▶ Source material:
════════
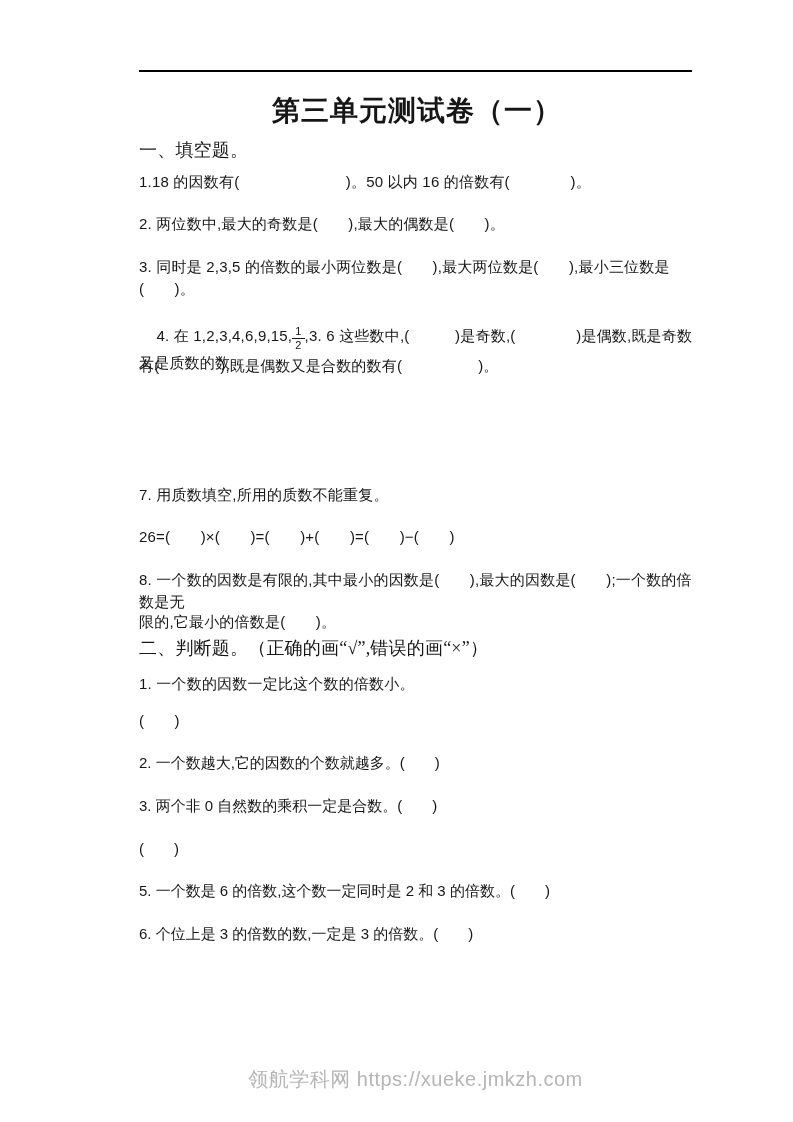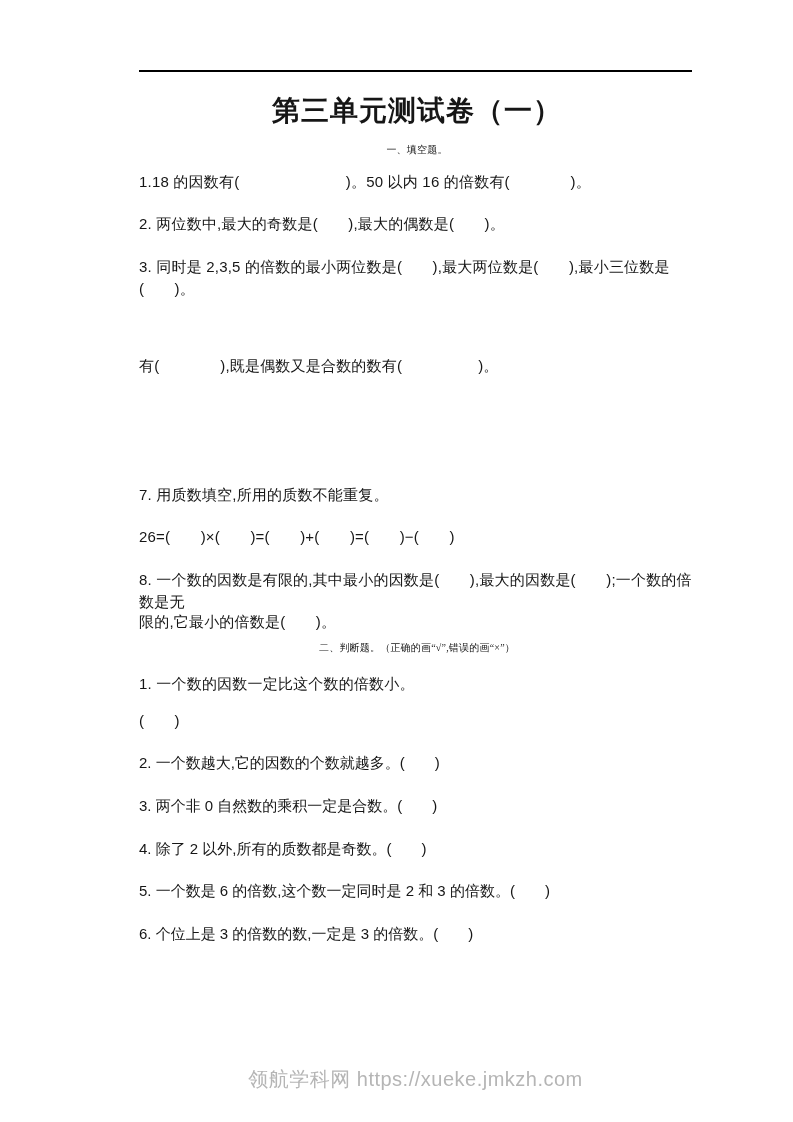--- a/index.html
+++ b/index.html
@@ -30,22 +30,21 @@
     left: 120px; width: 556px;
     top: 92px;
     text-align: center;
     font-size: 28px;
     font-weight: bold;
     font-family: "Liberation Sans", sans-serif;
     letter-spacing: 1px;
   }
   .section-head {
     font-family: "Liberation Serif", serif;
-    font-size: 10px;
-    text-align: center;
+    font-size: 18px;
   }
   .judge-row {
     position: absolute;
     left: 120px; width: 537px;
     font-size: 15px;
     line-height: 22px;
     display: flex;
     white-space: pre-wrap;
   }
   .judge-row .stem { flex: 0 1 auto; }
@@ -78,20 +77,23 @@
   <div class="title">第三单元测试卷（一）</div>
 
   <div class="content-line section-head" style="top:139px">一、填空题。</div>
 
   <div class="content-line" style="top:171px">1.18 的因数有(　　　　　　　)。50 以内 16 的倍数有(　　　　)。</div>
 
   <div class="content-line" style="top:213px">2. 两位数中,最大的奇数是(　　),最大的偶数是(　　)。</div>
 
   <div class="content-line" style="top:256px">3. 同时是 2,3,5 的倍数的最小两位数是(　　),最大两位数是(　　),最小三位数是(　　)。</div>
 
+  <div class="content-line" style="top:303px">
+    <span>4. 在 1,2,3,4,6,9,15,</span><span class="frac"><span class="num">1</span><span class="den">2</span></span><span>,3. 6 这些数中,(　　　)是奇数,(　　　　)是偶数,既是奇数又是质数的数</span>
+  </div>
 
   <div class="content-line" style="top:355px">有(　　　　),既是偶数又是合数的数有(　　　　　)。</div>
 
 
 
   <div class="content-line" style="top:484px">7. 用质数填空,所用的质数不能重复。</div>
 
   <div class="content-line" style="top:526px">26=(　　)×(　　)=(　　)+(　　)=(　　)−(　　)</div>
 
   <div class="content-line" style="top:569px">8. 一个数的因数是有限的,其中最小的因数是(　　),最大的因数是(　　);一个数的倍数是无</div>
@@ -108,21 +110,20 @@
     <span class="stem">2. 一个数越大,它的因数的个数就越多。</span>
     <span class="answer-paren">(　　)</span>
   </div>
 
   <div class="judge-row" style="top:795px">
     <span class="stem">3. 两个非 0 自然数的乘积一定是合数。</span>
     <span class="answer-paren">(　　)</span>
   </div>
 
   <div class="judge-row" style="top:838px">
-    <span class="stem">4. 除了 2 以外,所有的质数都是奇数。</span>
     <span class="answer-paren">(　　)</span>
   </div>
 
   <div class="judge-row" style="top:880px">
     <span class="stem">5. 一个数是 6 的倍数,这个数一定同时是 2 和 3 的倍数。</span>
     <span class="answer-paren">(　　)</span>
   </div>
 
   <div class="judge-row" style="top:923px">
     <span class="stem">6. 个位上是 3 的倍数的数,一定是 3 的倍数。</span>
════════
▶ Problem description: Looking at the entries above, how many lines contain "width"? State the number and nothing more.

▶ Output for this task: 2